WHAT NEEDS TO BE DONE: Under this line are the records; write out word for word the part that begins at the line containing "[263,1111,354,1121] In that" and ends at the line containing "(214, 183) none", and no more.

RECORDED DATA:
--- --- ---
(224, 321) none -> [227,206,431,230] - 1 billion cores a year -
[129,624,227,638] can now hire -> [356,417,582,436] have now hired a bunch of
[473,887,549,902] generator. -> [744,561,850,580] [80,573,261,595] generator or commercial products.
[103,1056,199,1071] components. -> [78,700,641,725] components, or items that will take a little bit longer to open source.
--- --- ---
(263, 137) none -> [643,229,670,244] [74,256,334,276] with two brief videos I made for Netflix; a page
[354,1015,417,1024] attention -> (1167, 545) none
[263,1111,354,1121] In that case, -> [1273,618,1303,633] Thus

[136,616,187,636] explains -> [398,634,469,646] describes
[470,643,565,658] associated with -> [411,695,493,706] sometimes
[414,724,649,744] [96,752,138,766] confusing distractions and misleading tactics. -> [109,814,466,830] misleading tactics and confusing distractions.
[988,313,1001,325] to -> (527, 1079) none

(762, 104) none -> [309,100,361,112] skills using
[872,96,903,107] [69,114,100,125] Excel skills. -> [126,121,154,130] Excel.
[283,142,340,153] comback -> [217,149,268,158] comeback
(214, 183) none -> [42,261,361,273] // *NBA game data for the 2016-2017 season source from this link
--- --- ---
RESULT OF THIS TASK:
[263,1111,354,1121] In that case, -> [1273,618,1303,633] Thus

[136,616,187,636] explains -> [398,634,469,646] describes
[470,643,565,658] associated with -> [411,695,493,706] sometimes
[414,724,649,744] [96,752,138,766] confusing distractions and misleading tactics. -> [109,814,466,830] misleading tactics and confusing distractions.
[988,313,1001,325] to -> (527, 1079) none

(762, 104) none -> [309,100,361,112] skills using
[872,96,903,107] [69,114,100,125] Excel skills. -> [126,121,154,130] Excel.
[283,142,340,153] comback -> [217,149,268,158] comeback
(214, 183) none -> [42,261,361,273] // *NBA game data for the 2016-2017 season source from this link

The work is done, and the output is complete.